Instructions to follow
Repeat the lines below exactly as they appear, but leave out the images.

[Records for the task — start]

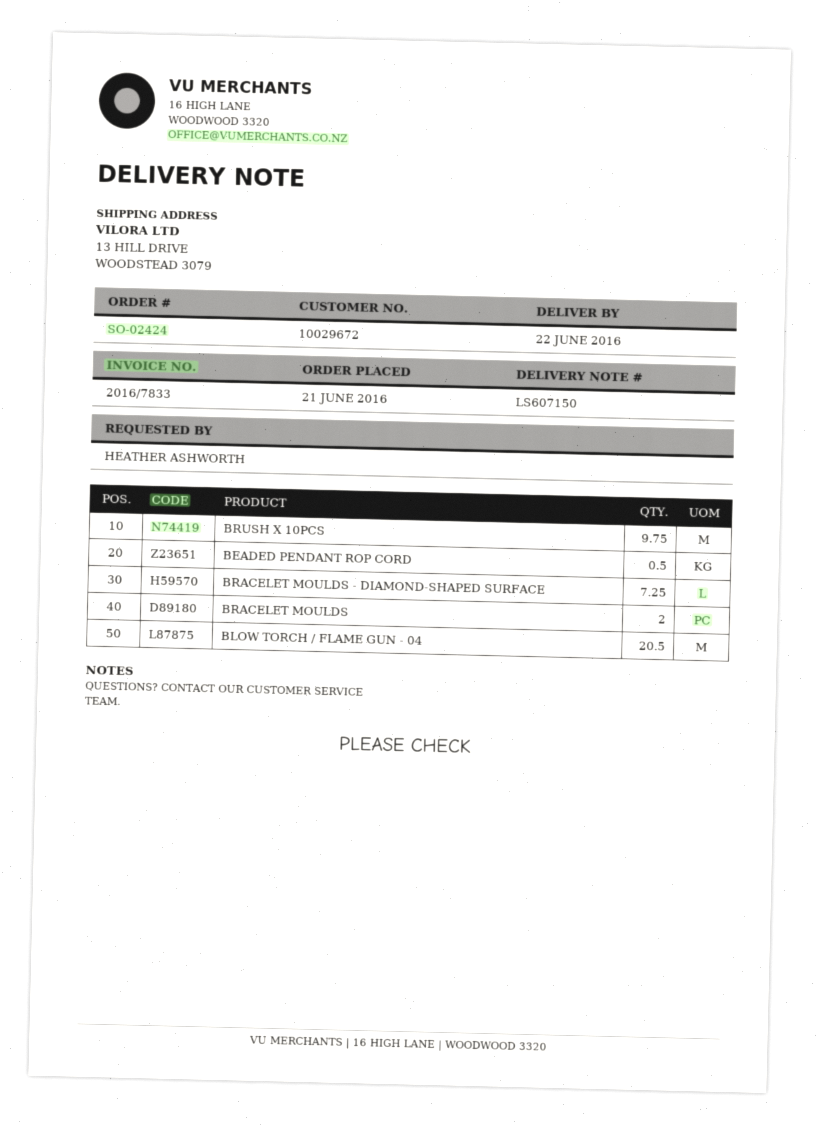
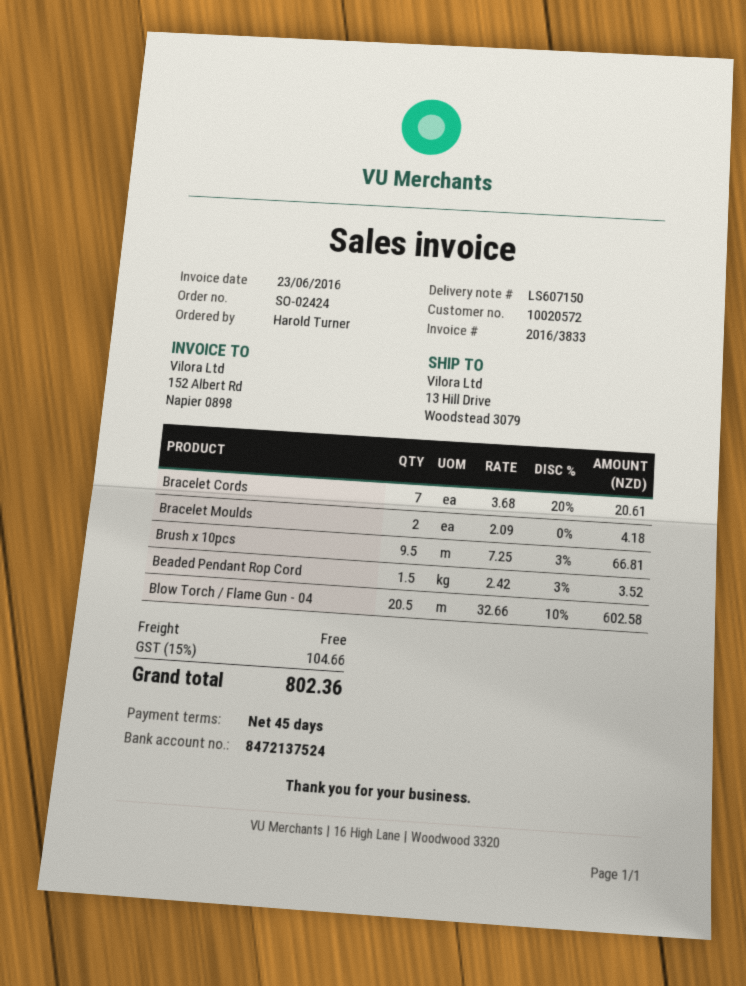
invoice number: 2016/7833 -> 2016/3833
customer number: 10029672 -> 10020572
ordered by: HEATHER ASHWORTH -> Harold Turner
BRUSH X 10PCS: 9.75 -> 9.5
BEADED PENDANT ROP CORD: 0.5 -> 1.5
BRACELET MOULDS - DIAMOND-SHAPED SURFACE: 7.25 -> none
Bracelet Cords: none -> 7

[Records for the task — finish]

Task solution
invoice number: 2016/7833 -> 2016/3833
customer number: 10029672 -> 10020572
ordered by: HEATHER ASHWORTH -> Harold Turner
BRUSH X 10PCS: 9.75 -> 9.5
BEADED PENDANT ROP CORD: 0.5 -> 1.5
BRACELET MOULDS - DIAMOND-SHAPED SURFACE: 7.25 -> none
Bracelet Cords: none -> 7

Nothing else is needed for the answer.